Critical Point Criteria and Dynamically Monogenic Polynomials
Joachim König, Hanson Smith, Zack Wolske
TL;DR
This work develops a Critical Point Criterion that connects the critical points of a monic polynomial $f\in {\mathcal{O}}_K[x]$ to the monogenicity of iterates $f^n(x)-a$, framed via Uchida's criterion and the notion of ${\mathfrak{p}}$-maximality for primes ${\mathfrak{p}}$. The approach reduces monogenicity questions to ${\mathfrak{p}}$-adic valuations at lifts of $f'(x)$ modulo ${\mathfrak{p}}$, distinguishing non-exceptional and vanishing primes to handle simultaneous monogenicity across iterates.
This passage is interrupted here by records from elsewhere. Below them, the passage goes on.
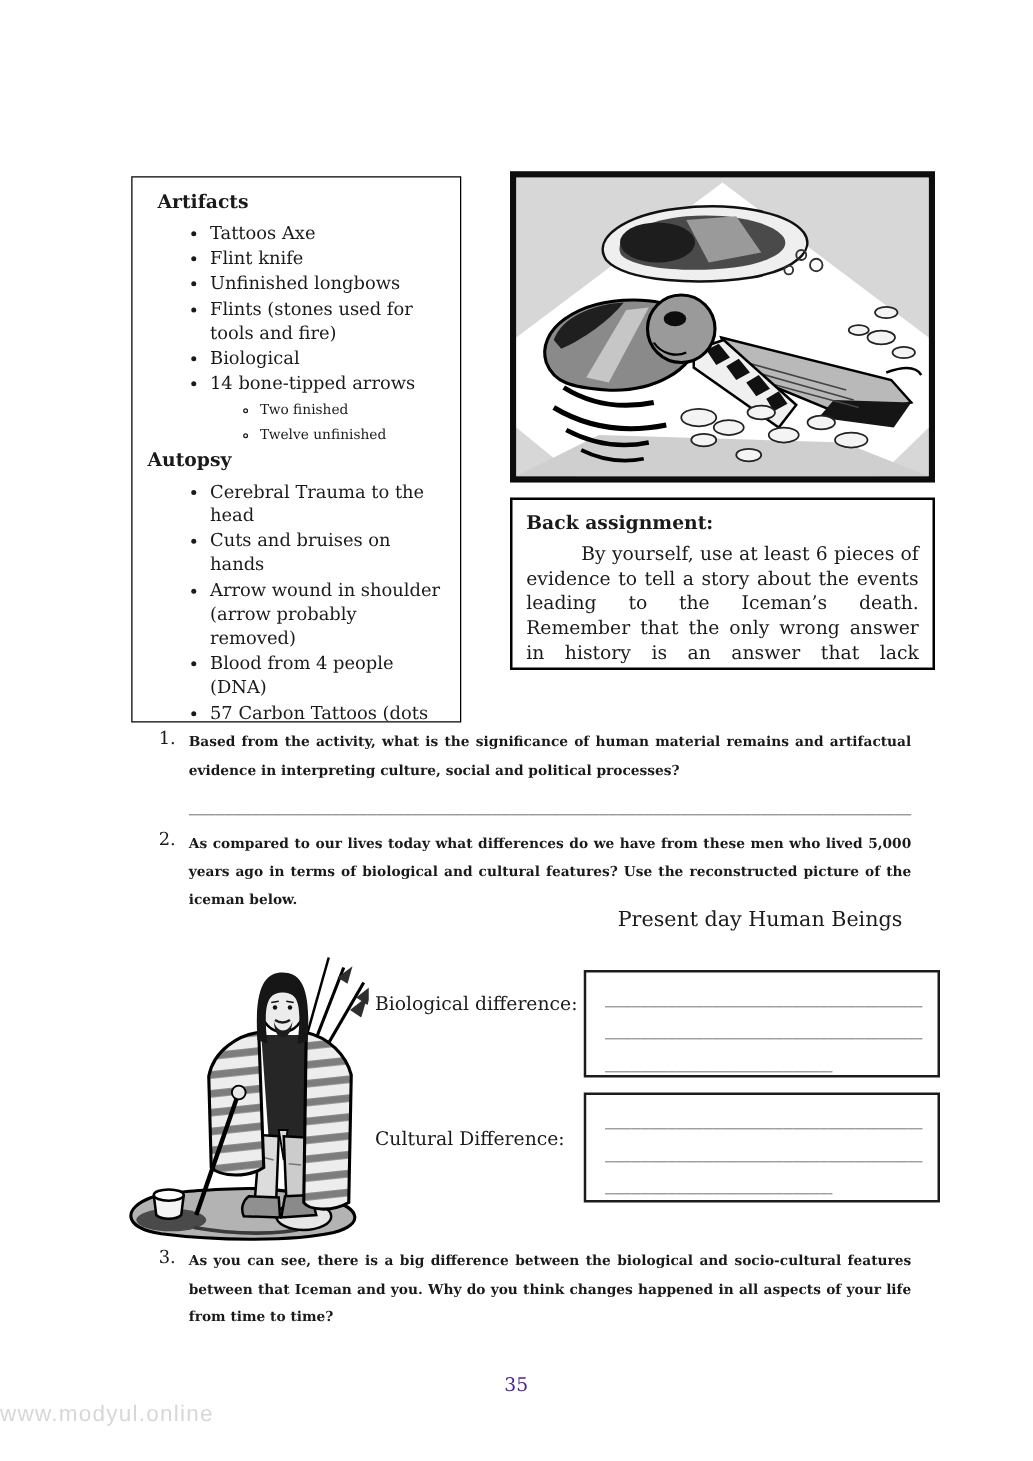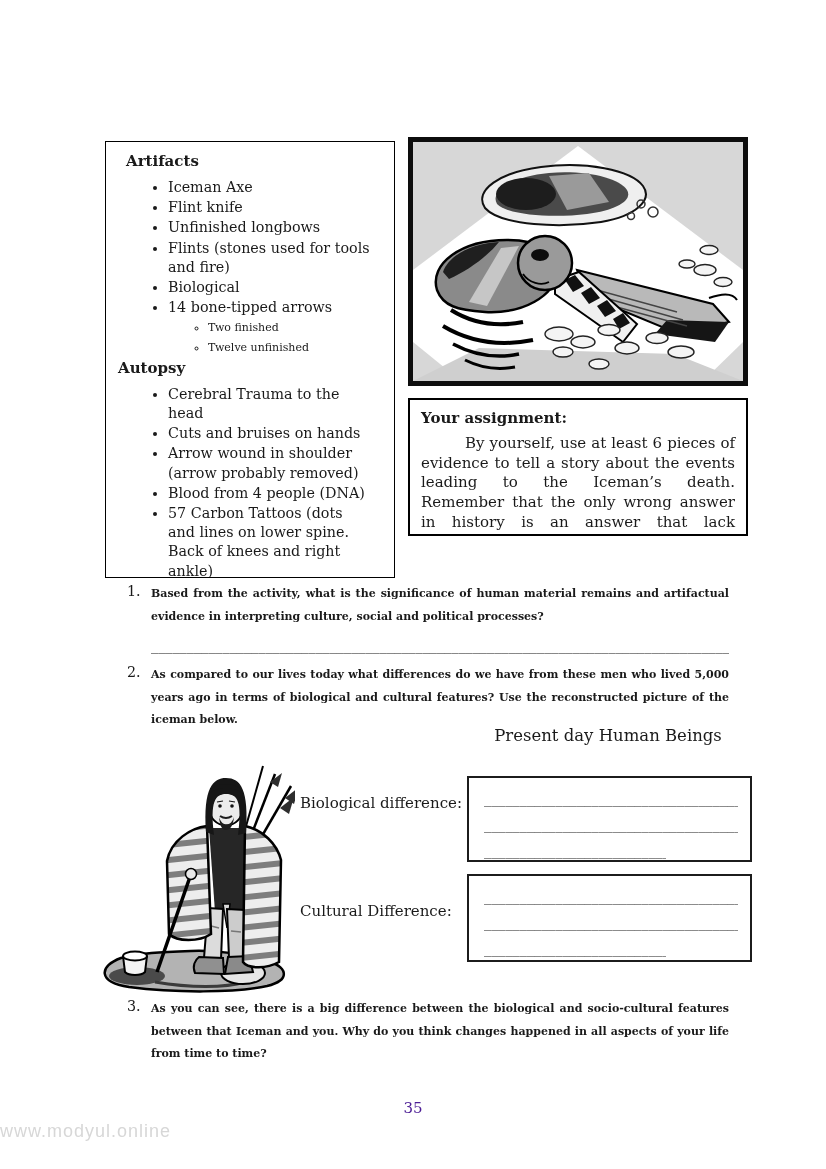--- a/index.html
+++ b/index.html
@@ -4,21 +4,21 @@
 <style>
   html,body{margin:0;padding:0;background:#888;}
   .page{
     position:relative; width:826px; height:1169px; background:#ffffff;
     margin:0 auto; overflow:hidden;
     font-family:"DejaVu Serif","Liberation Serif",serif;
     color:#1a1a1a;
   }
   
   .artifacts-box{
-    position:absolute; left:105px; top:141px; width:290px; height:437px;
+    position:absolute; left:105px; top:141px; width:264px; height:437px;
     border:1.5px solid #000; box-sizing:border-box; padding:8px 10px 0 14px;
     overflow:hidden;
   }
   .box-title{font-weight:bold; font-size:15px; margin:2px 0 0 6px;}
   .artifacts-box ul.bullets{
     list-style:disc; margin:8px 0 0 0; padding-left:48px; font-size:14.3px;
   }
   .artifacts-box ul.bullets > li{margin:0 0 1px 0; line-height:19.2px; max-width:204px;}
   .artifacts-box ul.sub{
     list-style:circle; margin:1px 0 0 0; padding-left:40px; font-size:11px;
@@ -85,21 +85,21 @@
   }
 </style>
 </head>
 <body>
 
 <div class="page">
 
   <div class="artifacts-box">
     <div class="box-title">Artifacts</div>
     <ul class="bullets">
-      <li>Iceman Axe</li>
+      <li>Tattoos Axe</li>
       <li>Flint knife</li>
       <li>Unfinished longbows</li>
       <li>Flints (stones used for tools and fire)</li>
       <li>Biological</li>
       <li><span>14 bone-tipped arrows</span>
         <ul class="sub">
           <li>Two finished</li>
           <li>Twelve unfinished</li>
         </ul>
       </li>
@@ -167,21 +167,21 @@
         <ellipse cx="268" cy="210" rx="13" ry="6"></ellipse>
         <ellipse cx="292" cy="128" rx="11" ry="5.5"></ellipse>
         <ellipse cx="310" cy="140" rx="9" ry="4.5"></ellipse>
         <ellipse cx="296" cy="108" rx="9" ry="4.5"></ellipse>
         <ellipse cx="274" cy="122" rx="8" ry="4"></ellipse>
       </g>
     </svg>
   </div>
 
   <div class="assignment-box">
-    <div class="box-title" style="margin-left:0;">Your assignment:</div>
+    <div class="box-title" style="margin-left:0;">Back assignment:</div>
     <p>By yourself, use at least 6 pieces of evidence to tell a story about the events leading to the Iceman’s death. Remember that the only wrong answer in history is an answer that lack evidence. Be creative and</p>
   </div>
 
   <div class="question q1">
     <span class="q-num">1.</span>
     <p class="q-text">Based from the activity, what is the significance of human material remains and artifactual evidence in interpreting culture, social and political processes?</p>
     <div class="answer-line">__________________________________________________________________________________________</div>
   </div>
 
   <div class="question q2">

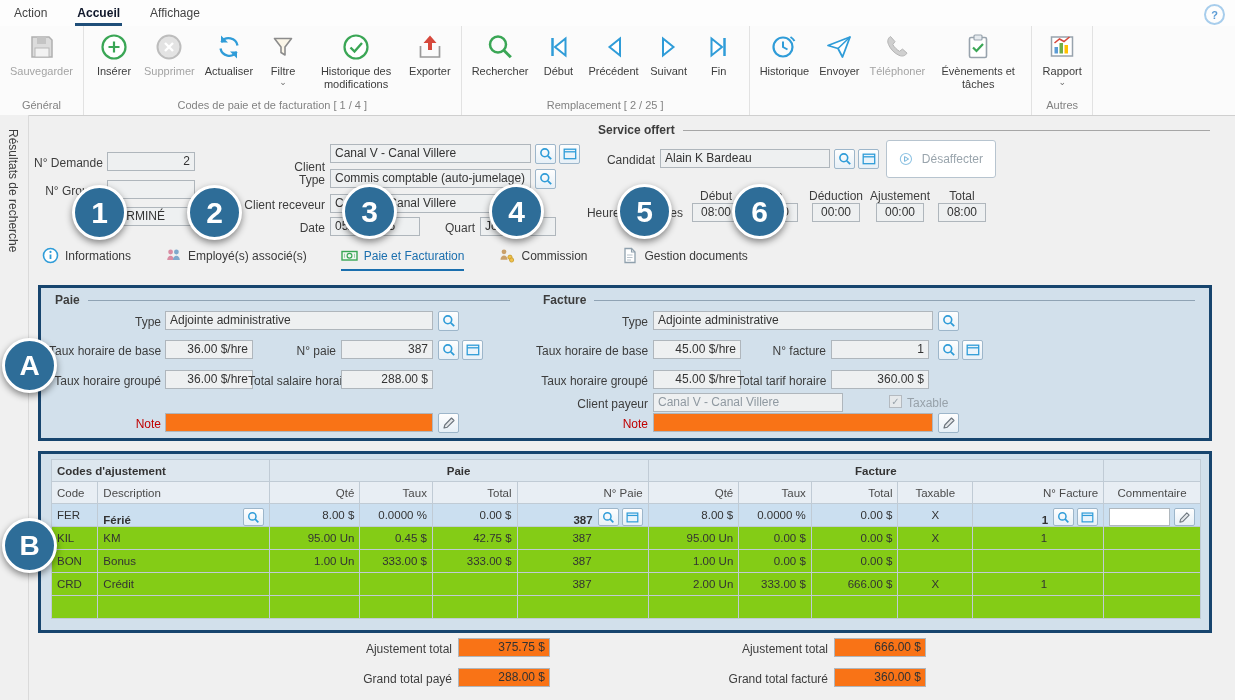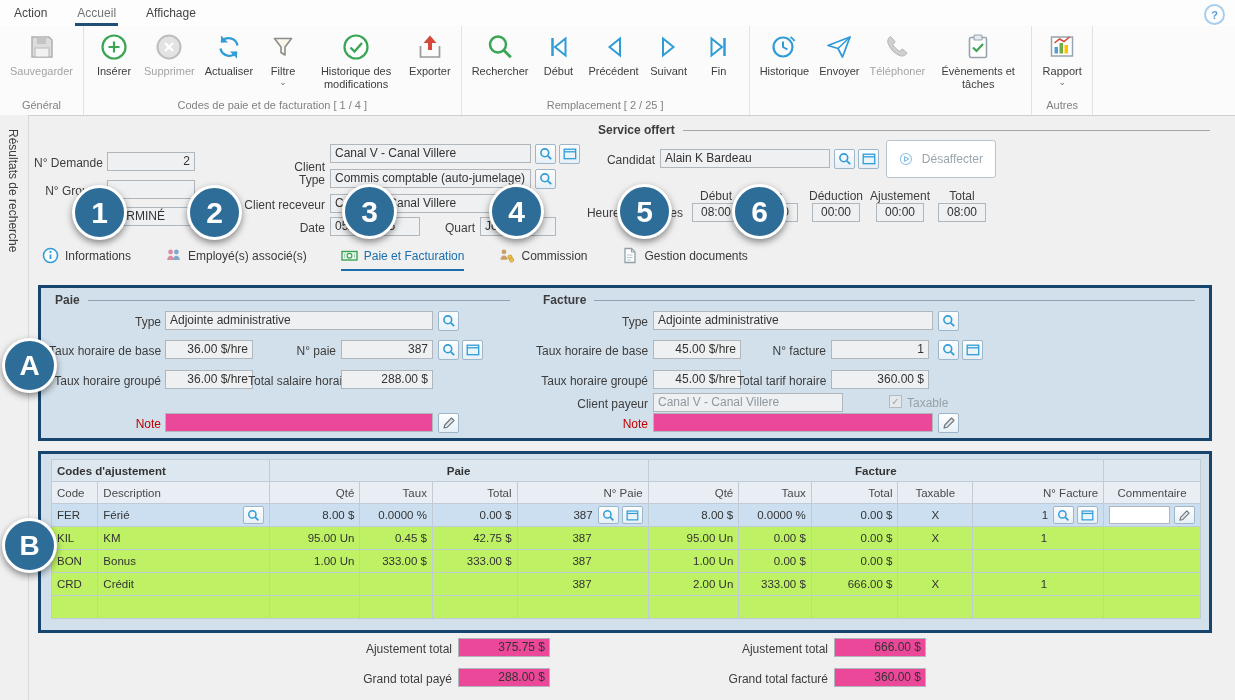--- a/index.html
+++ b/index.html
@@ -4,21 +4,21 @@
 <style>
   html,body{margin:0;padding:0;}
   body{width:1235px;height:700px;position:relative;background:#f0f0f0;
        font-family:"Liberation Sans",sans-serif;font-size:12px;color:#333;overflow:hidden;}
   .app{position:absolute;inset:0;}
 
   
   .menubar{position:absolute;left:0;top:0;right:0;height:26px;background:#fdfdfd;
            display:flex;align-items:center;padding-left:14px;gap:30px;}
   .menu-item{font-size:12px;color:#444;position:relative;}
-  .menu-item.active{font-weight:normal;color:#737373;}
+  .menu-item.active{font-weight:bold;color:#0f172a;}
   .menu-item.active::after{content:"";position:absolute;left:-2px;right:-2px;bottom:-6px;height:3px;background:#1f4e79;}
   .menubar-help{position:absolute;right:10px;top:4px;width:17px;height:17px;border-radius:50%;
                 border:2px solid #a7cdec;color:#5b9bd5;font-weight:bold;font-size:11px;
                 display:flex;align-items:center;justify-content:center;}
 
   
   .ribbon{position:absolute;left:0;top:26px;right:0;height:89px;background:#fbfbfb;
           border-bottom:1px solid #cfcfcf;display:flex;}
   .rgroup{display:flex;flex-direction:column;border-right:1px solid #e2e2e2;padding:2px 5px 0;}
   .rbuttons{flex:1;display:flex;align-items:flex-start;}
@@ -38,21 +38,21 @@
   .ghead{position:absolute;display:flex;align-items:center;font-weight:bold;font-size:12px;color:#3d3d3d;white-space:nowrap;}
   .ghead::after{content:"";flex:1;height:1px;background:#a6a6a6;margin-left:8px;}
   .lbl{position:absolute;height:16px;line-height:16px;font-size:12px;color:#3d3d3d;text-align:right;white-space:nowrap;}
   .lbl.red{color:#c00000;}
   .lbl.dim{color:#98a2aa;}
   .lbl.center{text-align:center;}
   .fld{position:absolute;height:19px;line-height:17px;box-sizing:border-box;background:#eef0f1;
        border:1px solid #afb6bc;padding:0 4px;font-size:12px;color:#333;white-space:nowrap;overflow:hidden;}
   .fld.right{text-align:right;}
   .fld.center{text-align:center;}
-  .fld.white{background:#ec4899;}
+  .fld.white{background:#f97316;}
   .fld.dimtext{color:#8f99a1;}
   .sbtn{position:absolute;width:21px;height:20px;box-sizing:border-box;border:1px solid #9db6ca;border-radius:2px;
         background:linear-gradient(#fefefe,#e7f0f7);display:flex;align-items:center;justify-content:center;}
   .sbtn svg{width:14px;height:14px;display:block;}
   .desaffecter{position:absolute;display:flex;align-items:center;gap:9px;background:#fff;border:1px solid #b7c4cf;
                border-radius:3px;padding:0 12px;box-sizing:border-box;}
   .desaffecter svg{width:26px;height:26px;}
   .desaffecter .dlabel{color:#9aa5ad;font-size:12px;}
 
   
@@ -65,34 +65,34 @@
   .section{position:absolute;left:10px;width:1174px;box-sizing:border-box;border:3px solid #17456e;background:#d2e0eb;}
   #sectionA{top:170px;height:156px;}
   #sectionB{top:336px;height:182px;}
   .sec-head{position:absolute;display:flex;align-items:center;font-weight:bold;font-size:12px;color:#3d3d3d;}
   .sec-head::after{content:"";flex:1;height:1px;background:#8fa3b4;margin-left:8px;}
   .chk{position:absolute;width:13px;height:13px;box-sizing:border-box;border:1px solid #b4bac0;background:#e6e9eb;
        color:#9aa4ac;font-size:10px;line-height:11px;text-align:center;}
 
   
   table.adj{position:absolute;left:10px;top:5px;width:1150px;border-collapse:collapse;table-layout:fixed;
-            font-size:11.5px;background:#bef264;}
+            font-size:11.5px;background:#84cc16;}
   .adj th,.adj td{border:1px solid #c0cbd5;padding:0 5px;height:22px;box-sizing:border-box;
                   white-space:nowrap;overflow:hidden;}
   .adj thead .band th{background:#dde7ef;font-weight:bold;color:#333;text-align:center;}
   .adj thead .band th.band-title{text-align:left;}
   .adj thead .cols th{background:#e8eef4;font-weight:normal;color:#4a4a4a;text-align:left;}
   .adj thead .cols th.num{text-align:right;}
   .adj thead .cols th.ctr{text-align:center;}
   .adj td{color:#333;height:23px;}
   .adj td.num{text-align:right;}
   .adj td.ctr{text-align:center;}
   .adj td.padno{padding-right:56px;text-align:right;}
   .adj tr.selected td{background:#cbdff0;}
-  .cellflex{display:flex;align-items:center;height:100%;}
+  .cellflex{display:flex;align-items:flex-end;height:100%;font-weight:bold;}
   .cellflex .val{flex:1;text-align:right;overflow:hidden;}
   .cellflex .val.left{text-align:left;}
   .iconpair{display:flex;gap:3px;margin-left:5px;}
   .sbtn-inline{width:21px;height:18px;box-sizing:border-box;border:1px solid #9db6ca;border-radius:2px;
                background:linear-gradient(#fefefe,#e7f0f7);display:flex;align-items:center;justify-content:center;flex:0 0 auto;}
   .sbtn-inline svg{width:13px;height:13px;display:block;}
   .cfield{flex:1;height:16px;background:#fff;border:1px solid #b0b8be;margin-right:4px;}
 
   
   .ann{position:absolute;width:55px;height:55px;box-sizing:border-box;border-radius:50%;background:#2e6d98;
The authors apply this framework to unicritical polynomials, Chebyshev polynomials, and PCF compositions, deriving explicit prime-based conditions and density results that guarantee dynamical monogenicity and enable the construction of towers of monogenic number fields. By coupling PCF structure with rational critical values, the paper demonstrates positive-density families of parameters $a$ yielding dynamically monogenic pairs, thereby connecting arithmetic dynamics with classical monogenicity questions and providing practical criteria for generating monogenic extensions via backward orbits.
Abstract
Let $K$ be a number field with ring of integers $\mathcal{O}_K$, and let $f(x)\in\mathcal{O}_K[x]$ be a monic, irreducible polynomial. We establish necessary and sufficient conditions in terms of the critical points of $f(x)$ for the iterates of $f(x)$ to be monogenic polynomials. More generally, we give necessary and sufficient conditions for the backwards orbits of elements of $\mathcal{O}_K$ under $f(x)$ to be monogenerators. We apply our criteria to construct novel examples of dynamically monogenic polynomials, yielding infinite towers of monogenic number fields with the backward orbit of one monogenerator giving a monogenerator at the next level.